I know this is going to sound hilarious, but in my six years in Cyprus I have lived in total of 5 different properties. Each one had its own twist and story to tell and was a steep learning curve.
If you’re planning to move to Cyprus, the most important piece of advice I can give you is to know your priorities.
By that I mean know what’s most important for you – easy access to workplace, short commute, decent living space that doesn’t make you depressed, living in a lower quality accommodation but closer to the beach, living walking distance to a shop/restaurant or having to drive everywhere and so on.
I will shed a bit of light on my personal experience, if you want to skip straight to the practical advice head right to the point number one instead of listening to this account of encounters with properties in Cyprus.
I moved to Cyprus in 2013 with then my boyfriend, now husband. We both moved from London living in a tiny place that can only be described as a living hell on Earth (and that’s being kind). From there we moved to a gorgeous 3 bedroom villa in Kissonerga, that cost half of our rent in London and had 180C panoramic sea views.
What we didn’t know back then is that most houses have no kind of heating for the winter so we ended up using airconditioning to heat up a large open space living area which ended up costing us around 400 eur for 2 months period in winter.
The house itself was an absolute dream. Small garden, gorgeous decent size pool, breathtaking views and a large first floor terrace. We even got some resident lizards moving in that we were feeding regularly, had outdoor BBQ spot (where we hilariously tried to grill a whole turkey one Christmas) and a parking spot for the car.
We could watch a gorgeous sunset straight from our kitchen cooking food, the kitchen was large enough to do dance lessons there and the landlord was a super friendly and always happy to help local doctor.
All of that was very quickly forgotten when my son was born in January 2015 and the walls covered with mold (bottom to roof) convinced me it may not be the healthiest place to keep a newborn. Unfortunately instead of trying to negotiate with the landlord and getting heating installed, we decided to move out (which we later agreed was a mistake because the landlord happily installed gas heating for new tenants, and raised the rent).
Moving to 2016, we are now living in Tala.
We didn’t really think it through because we were too taken by the gorgeous house with stunning views (at a price we could barely afford) so we ended up taking the place. Not only it was hugely impractical (20 mins drive to town) but also not very child friendly (no fence on a huge terrace with a direct drop to the pool). It had one thing we missed in the previous house – heating and a fireplace, which was one of our requirements.
We ended up moving out of there after a year because it was simply too expensive and too impractical to live there. As a farewell gift, the local municipality slapped us with 600 eur water bill (for automated watering system set up by the gardener) and a scratched car from the gardener moving branches out of the yard.
We found a gorgeous bungalow house at the edge of the city (Konia), walking distance to a shop and local taverna and a short drive to the city. It was set up to be super efficient with low bills and owned by lovely English couple.
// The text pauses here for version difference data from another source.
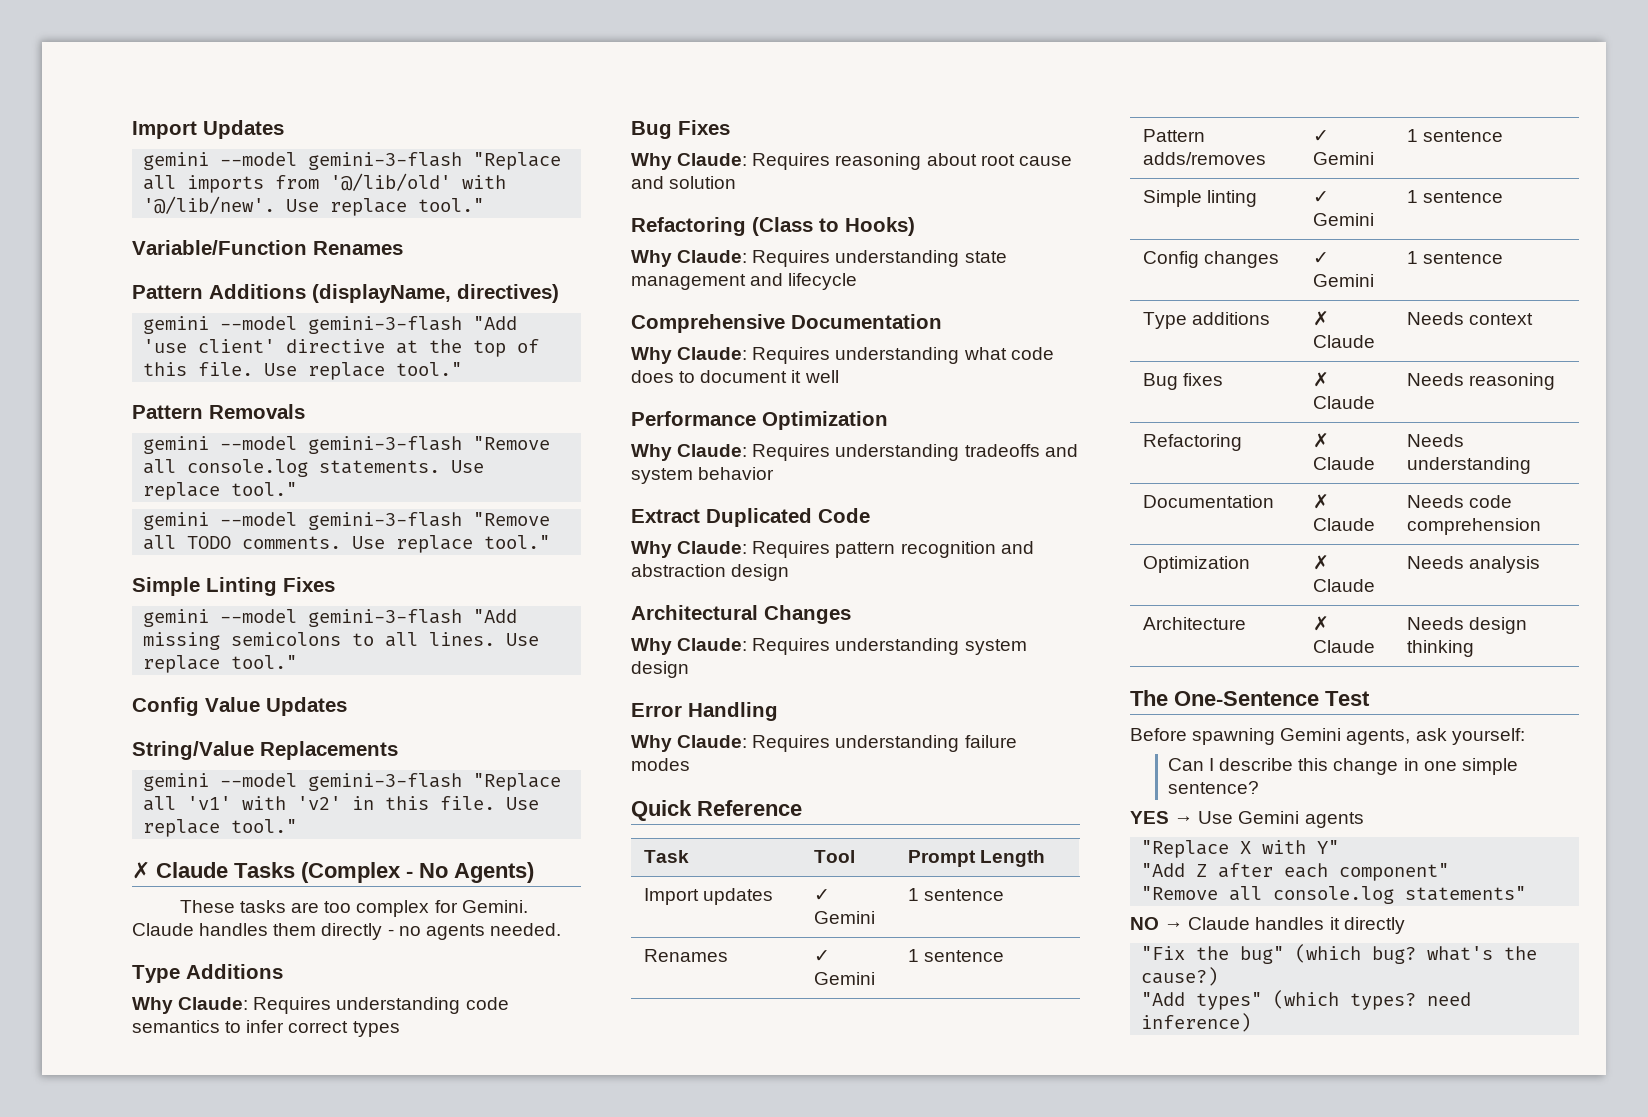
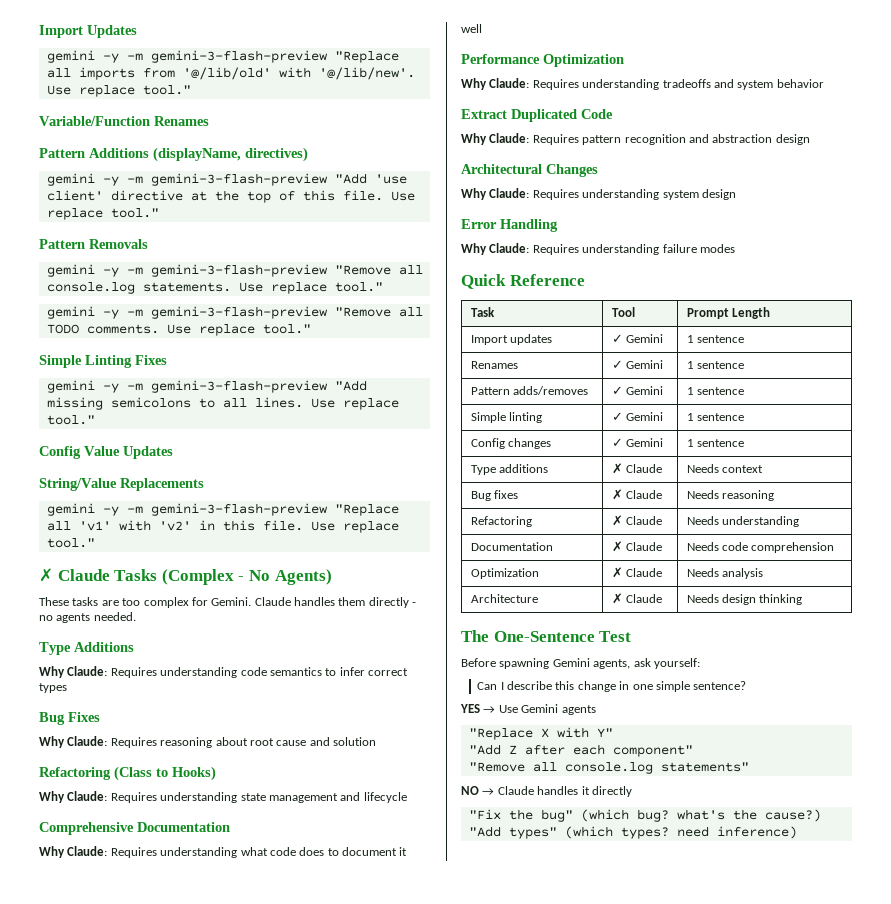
- gemini --model gemini-3-flash "Replace all imports from '@/lib/old' with '@/lib/new'.
+ gemini -y -m gemini-3-flash-preview "Replace all imports from '@/lib/old' with '@/lib/new'.
- gemini --model gemini-3-flash "Add 'use client' directive at the top of this file.
+ gemini -y -m gemini-3-flash-preview "Add 'use client' directive at the top of this file.
- gemini --model gemini-3-flash "Remove all console.log statements.
+ gemini -y -m gemini-3-flash-preview "Remove all console.log statements.
- gemini --model gemini-3-flash "Remove all TODO comments.
+ gemini -y -m gemini-3-flash-preview "Remove all TODO comments.
- gemini --model gemini-3-flash "Add missing semicolons to all lines.
+ gemini -y -m gemini-3-flash-preview "Add missing semicolons to all lines.
- gemini --model gemini-3-flash "Replace all 'v1' with 'v2' in this file.
+ gemini -y -m gemini-3-flash-preview "Replace all 'v1' with 'v2' in this file.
Just two months after we settled in, we were told that the house was sold out and that we have to move out. We spent 3 months in the house before calling the same moving guys who were having a really good laugh when we told them what happened.
From there we moved to Coral Bay area, to the probably biggest house we lived in. It had 4 bedrooms, massive yard and really good price. It was walking distance to a big supermarket, nursery and the Coral Bay high street. Maximum convenience at the price we could afford.
We would have probably stayed there until we left the country if it wasn’t for the issues with our water bills (yet again!).
There was water leaking from the ground in the drive in area which was coming from a water pipe burried there. The repair men came in, cut the plastic pipe and instead of fixing in properly, the connected it above ground and led it straight through our drive way, meaning we were driving over it each time with our car.
After two months, our water bills amounted to over 1.500 eur and the landlord ignored all letters and text messages looking for resolution. The landlord worked at the local town hall so could have settled the whole issue by a visit to the next door office.
Instead of that, she sent us an eviction notice giving us 30 days to move out of the property. In addition to that, she changed the locks on the house before we were able to collect remaining belongings (we moved to our new house earlier before the old rent expired). So our brand new bed frame, mattress, carpets and some small furniture is there for her new tenants to enjoy.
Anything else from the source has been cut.